Doğru zamanlamayı dikkatle bekledim ve babamın dudaklarının hareket ettiğini gördüğüm anda, ondan önce ben konuştum.
"Baba."
"…Evet."
İlk hamle şansından mahrum kalan dük, bir vuruş geç cevap verdi.
Bunun üzerine dudaklarımı sakince açtım ve Roella'nınkine benzeyen mavi gözlerine baktım.
"Şey, dolandırıldım."
Hayatta aslında ilk yumruğu yiyen kazanır.
Ama bu sözün böyle bir duruma uygulanabilirliğinden pek emin değilim.
"Dolandırıldın mı?"
Dük, bu ani itiraf karşısında afalladı ve sadece benim söylediklerimi tekrarlamakla yetindi.
Başımı sallayarak açıkladım.
"Evet. Yatırım parasını Kont Siever'in ikinci oğluna verdim ama o kaçtı."
"Eğer o evin ikinci oğluysa, onun adı zaten aile kütüğünden silinmedi mi?"
Bunu sert bir şekilde söyleyince, ona hiçbir şey söyleyemedim.
Birdenbire orijinal Roella'ya karşı biraz kin duymaya başladım.
'Yani, daha önce birkaç kez dolandırıldıysanız, bir sonraki yatırımınıza geçmeden önce en azından araştırma yapmak için zaman ayırmanız gerekmez mi?'
Hargan Siever'ın durumundan habersiz olan tek kişi yatırımcı Roella'nın kendisiydi. Dük bile evinden kovulduğunu biliyordu, bu yüzden onun kadar aptal başka bir budala yoktu.
…Ama gerçekten. Onu suçlamanın anlamı ne?
Şu anda ben Roella'yım.
"Evet, ama bunu yatırımımı yaptıktan sonra öğrendim.
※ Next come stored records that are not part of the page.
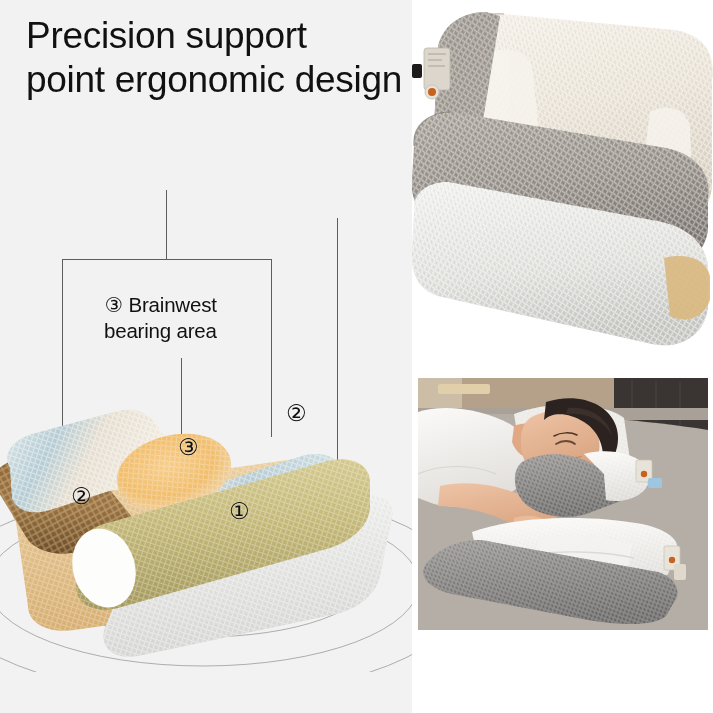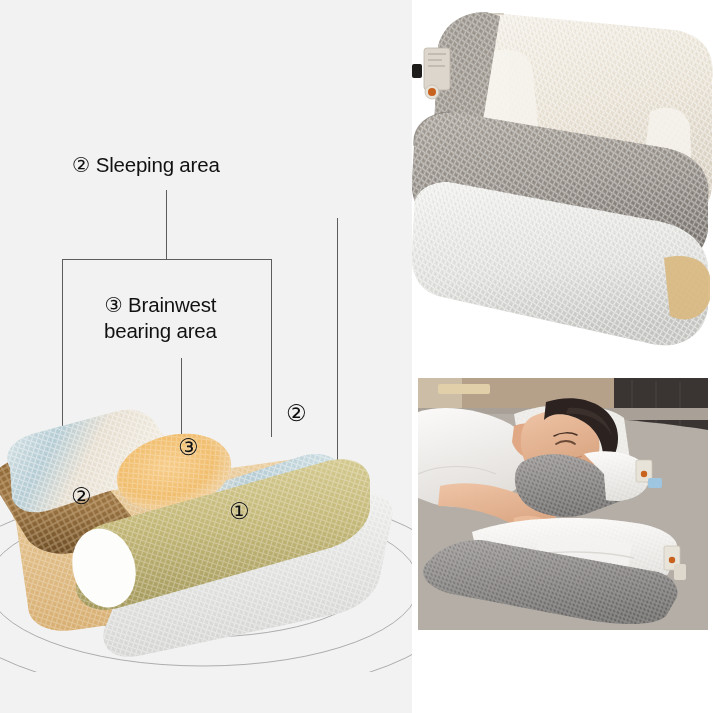--- a/index.html
+++ b/index.html
@@ -60,6 +60,8 @@
 
   <div id="left-panel">
 
+    <div id="title">Precision support
+point ergonomic design</div>
 
     <div class="lead v" style="left:166px;top:190px;height:70px;"></div>
     <div class="lead h" style="left:62px;top:259px;width:210px;"></div>

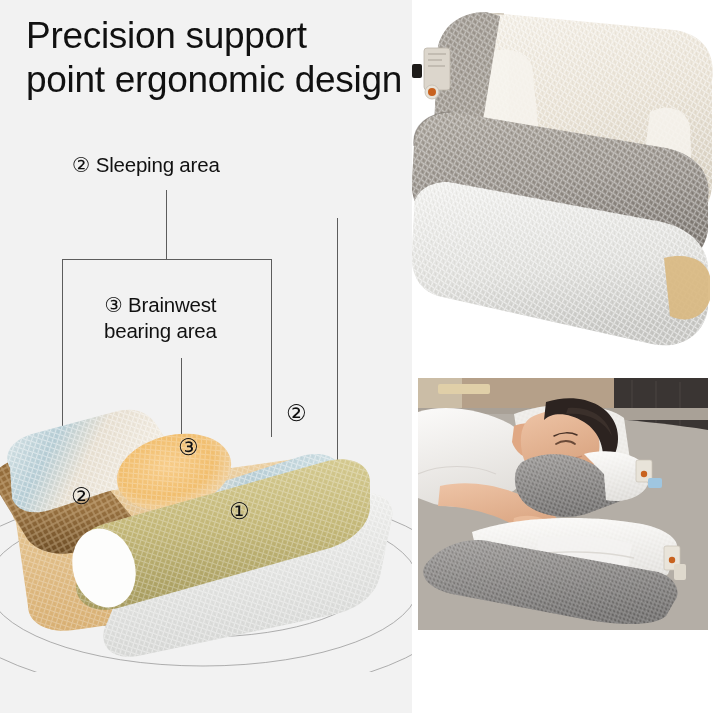--- a/index.html
+++ b/index.html
@@ -70,7 +70,6 @@
     <div class="lead v" style="left:337px;top:218px;height:300px;"></div>
     <div class="lead v" style="left:181px;top:358px;height:110px;"></div>
 
-    <div class="callout" id="callout-2">② Sleeping area</div>
     <div class="callout" id="callout-3">③ Brainwest
 bearing area</div>
 

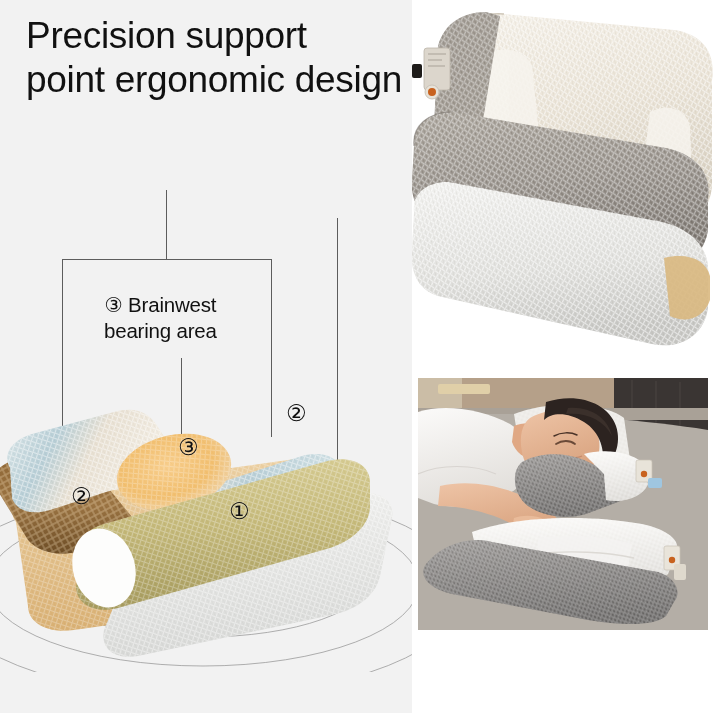--- a/index.html
+++ b/index.html
@@ -28,7 +28,7 @@
   }
   #callout-2{left:72px;top:152px;}
   #callout-1{left:256px;top:152px;}
-  #callout-3{left:104px;top:292px;text-align:center;}
+  #callout-3{left:104px;top:292px;text-align:right;}
 
   .lead{position:absolute;background:#5d5d5d;}
   .lead.v{width:1.2px;}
Daha iyisini bilseydim, bunların hiçbiri olmazdı. Çok dikkatsizdim."
“Ne kadar yatırım yaptınız?”
"Yaklaşık üç aylık harçlığım kadar."
Hiçbir cevap gelmedi.
Ve bu anlaşılabilir bir durumdu.
Roella, daha önce birkaç kez uyarılmasına rağmen aynı hatayı birbiri ardına yaptı. Ama sonra yine de devam etti ve düklük adına büyük miktarda para yatırdı.
Onun cevabını sabırla bekledim.
Zaten ben ne ceza alacağımı biliyordum.
Zaten orijinal romanda okumuştum bunu.
'Ağlamak yok, bağırmak yok, altı ay harçlık yok.'
Açıkçası bunların hiçbiri beni endişelendirmiyordu.
Daha önceki hayatımda bir kamyon dolusu kaba müşteriyle karşılaştığım için, artık her şeyi duyabileceğimden yeterince emindim.
Ayrıca son cezaya gelince…
'Daha önce üç öğün yemek yerken, artık sadece çiğ ramen eriştesiyle hayatta kalmayı başardım.'
Yeter ki uyuyacak bir yerim ve yiyecek bir şeyim olsun, biraz harçlıktan tasarruf etmeye razıyım.
Eğer ihtiyacım olursa, mücevherlerimi satıp kullanabilirim.
Charlotte'un tehditlerinden hiçbirini umursamamamın temel nedeni buydu.
Ancak dükün bir sonraki sorusu beklentilerimin biraz dışındaydı.
"Peki, yatırımın tamamını ödediniz mi?"
Beklemediğim cevap gözlerimin kocaman açılmasına sebep oldu.
Önce bana bağıracağını sandım.
“…Ona çoğunlukla değerli eşya ve mücevher satarak elde ettiğim parayla ödeme yaptım, ama hala ödemem gereken bir miktar daha var.”
"Tamam. Bunu senin için hallederim."
"Bağışlamak?"
Karşıma sürekli sürprizler çıkıyordu, bu yüzden boş boş sormaktan kendimi alamadım.
Ancak bu kez de beklenmedik bir cevap geldi.
"Bunun yerine, gerçekten bir dahaki sefer diye bir şey yok. Bu konuda daha önce birkaç kez uyarıldınız. Aynı hatayla yeter artık."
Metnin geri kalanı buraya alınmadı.